Change detection outputs:
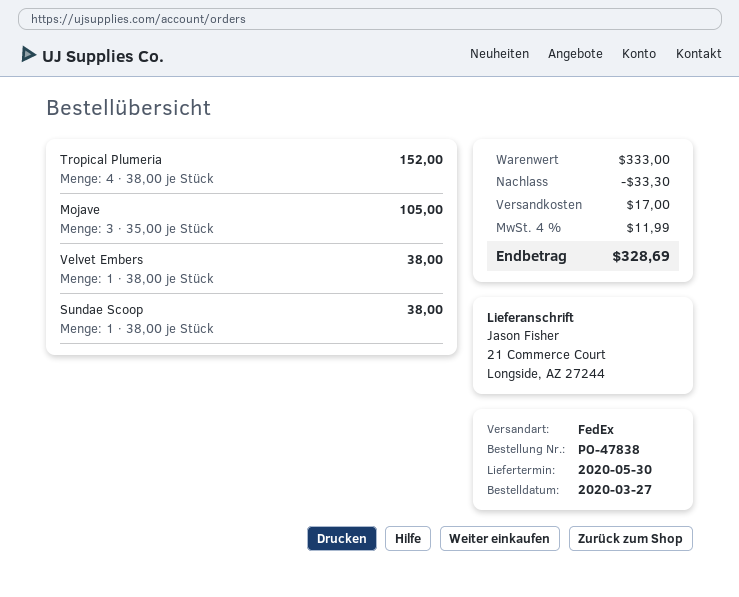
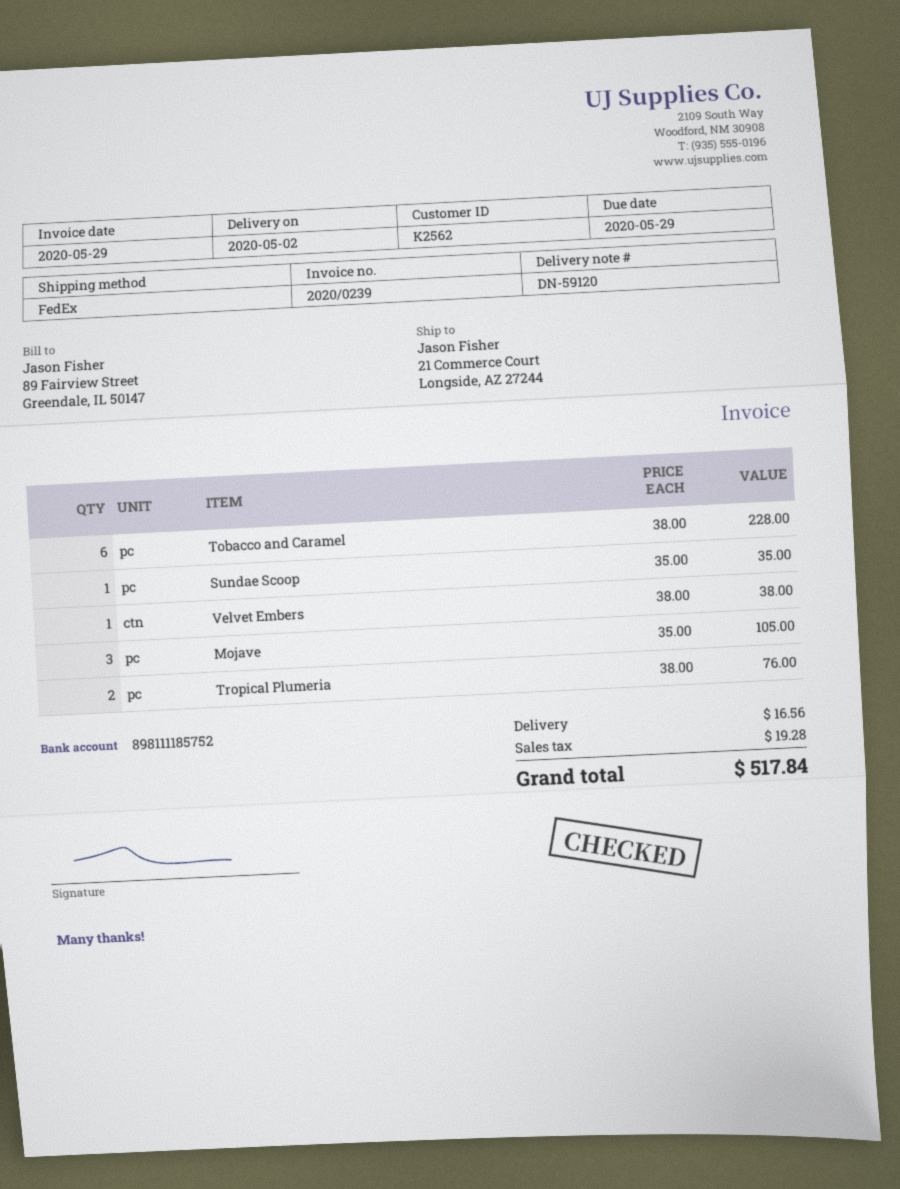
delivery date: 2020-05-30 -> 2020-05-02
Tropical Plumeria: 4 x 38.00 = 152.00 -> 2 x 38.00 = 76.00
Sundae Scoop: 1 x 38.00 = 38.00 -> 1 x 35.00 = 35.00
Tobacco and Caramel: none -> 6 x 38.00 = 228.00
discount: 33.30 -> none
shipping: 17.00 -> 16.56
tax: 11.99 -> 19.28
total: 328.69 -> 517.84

* * *

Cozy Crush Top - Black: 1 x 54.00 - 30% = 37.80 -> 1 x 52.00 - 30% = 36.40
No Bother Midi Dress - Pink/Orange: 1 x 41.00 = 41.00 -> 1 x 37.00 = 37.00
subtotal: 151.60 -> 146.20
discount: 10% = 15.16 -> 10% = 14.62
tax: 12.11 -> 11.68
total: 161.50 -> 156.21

WORK TO BE COMPLETED: Would you retype exactly the lines above, from the line with "discount: 10% = 15.16 -> 10% = 14.62" to the line with "total: 161.50 -> 156.21", with both end lines kept and nothing more?

ANSWER SECTION:
discount: 10% = 15.16 -> 10% = 14.62
tax: 12.11 -> 11.68
total: 161.50 -> 156.21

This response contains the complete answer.